То была, несомненно, одна из комнат дворцового лазарета, предназначенного для императорских чиновников и слуг высших сословий на случай, если они вдруг свалятся с ног на службе.
Оставалось задать последний вопрос, дабы стяжать в горсти все звенья необходимого в тот час знания:
– Где ярл?
– Где-то здесь же, в этой необъятной горе, - раскинул руки бард, - где нор и ходов поболе, нежели во всей муравьиной империи. Он уже успел учинить подвиг на новую вису. Слышал?
– Нет. Вису – тем более, - ответил ему. – То меня по норам таскали, то переодевали.
Бард поведал о подвиге так кратко и без витийств, будто никогда вис не сочинял. Верно, от того, что был с макушки до пяток трезв и чего-то тихо опасался.

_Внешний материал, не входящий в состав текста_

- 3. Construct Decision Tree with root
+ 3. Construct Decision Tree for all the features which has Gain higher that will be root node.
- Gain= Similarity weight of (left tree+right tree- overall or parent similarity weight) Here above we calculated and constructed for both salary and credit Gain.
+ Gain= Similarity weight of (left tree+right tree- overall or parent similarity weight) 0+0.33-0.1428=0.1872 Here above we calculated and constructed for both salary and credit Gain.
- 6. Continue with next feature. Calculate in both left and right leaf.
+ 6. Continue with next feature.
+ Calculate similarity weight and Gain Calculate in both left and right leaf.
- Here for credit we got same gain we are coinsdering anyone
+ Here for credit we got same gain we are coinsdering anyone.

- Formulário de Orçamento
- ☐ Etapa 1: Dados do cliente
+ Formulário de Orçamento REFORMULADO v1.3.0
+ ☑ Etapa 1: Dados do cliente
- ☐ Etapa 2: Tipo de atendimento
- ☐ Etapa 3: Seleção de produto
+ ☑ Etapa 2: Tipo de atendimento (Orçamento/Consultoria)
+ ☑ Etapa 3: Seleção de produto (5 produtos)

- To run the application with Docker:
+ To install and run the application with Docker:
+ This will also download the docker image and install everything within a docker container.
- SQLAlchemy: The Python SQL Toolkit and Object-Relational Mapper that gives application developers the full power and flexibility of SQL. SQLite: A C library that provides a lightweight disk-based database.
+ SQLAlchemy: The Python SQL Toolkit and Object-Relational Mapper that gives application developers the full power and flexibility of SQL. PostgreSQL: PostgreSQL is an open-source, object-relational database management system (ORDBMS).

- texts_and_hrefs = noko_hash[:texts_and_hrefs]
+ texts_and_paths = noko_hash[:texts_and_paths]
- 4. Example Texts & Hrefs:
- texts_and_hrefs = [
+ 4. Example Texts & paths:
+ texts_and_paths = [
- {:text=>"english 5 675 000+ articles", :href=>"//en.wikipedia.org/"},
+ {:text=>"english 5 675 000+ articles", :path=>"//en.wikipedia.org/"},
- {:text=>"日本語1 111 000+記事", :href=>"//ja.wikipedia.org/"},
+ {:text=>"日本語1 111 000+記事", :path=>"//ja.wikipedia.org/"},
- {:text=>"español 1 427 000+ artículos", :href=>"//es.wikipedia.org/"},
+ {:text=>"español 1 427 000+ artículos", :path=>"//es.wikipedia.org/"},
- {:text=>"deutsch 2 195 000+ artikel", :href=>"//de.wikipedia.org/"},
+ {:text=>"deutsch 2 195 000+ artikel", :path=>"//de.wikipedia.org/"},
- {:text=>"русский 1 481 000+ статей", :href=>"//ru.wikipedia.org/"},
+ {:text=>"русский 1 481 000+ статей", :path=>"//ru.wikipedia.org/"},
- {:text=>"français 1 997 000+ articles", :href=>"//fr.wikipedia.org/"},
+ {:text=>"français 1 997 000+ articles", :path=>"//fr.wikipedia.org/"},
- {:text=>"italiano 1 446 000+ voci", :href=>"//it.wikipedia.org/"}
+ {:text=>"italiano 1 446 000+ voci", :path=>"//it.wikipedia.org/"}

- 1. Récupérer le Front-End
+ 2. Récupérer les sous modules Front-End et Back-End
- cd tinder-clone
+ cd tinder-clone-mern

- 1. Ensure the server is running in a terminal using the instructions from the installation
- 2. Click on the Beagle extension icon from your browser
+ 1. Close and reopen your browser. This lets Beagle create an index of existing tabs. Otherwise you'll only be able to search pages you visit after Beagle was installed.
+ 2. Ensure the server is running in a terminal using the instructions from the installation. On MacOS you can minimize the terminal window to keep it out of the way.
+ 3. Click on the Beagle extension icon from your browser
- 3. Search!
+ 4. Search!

– С франками на пристани повздорил. Они – на него. Он рукой повел, другой повел, всех в море с пристани посеял, а потом качнул корабль и волну на них пустил для пущего урока, чтоб знали, с кем связались. А потом каждому руку подал и достал из воды. Правда, у двоих пришлось из глоток воду давить… Теперь он у них в опасных богах ходит.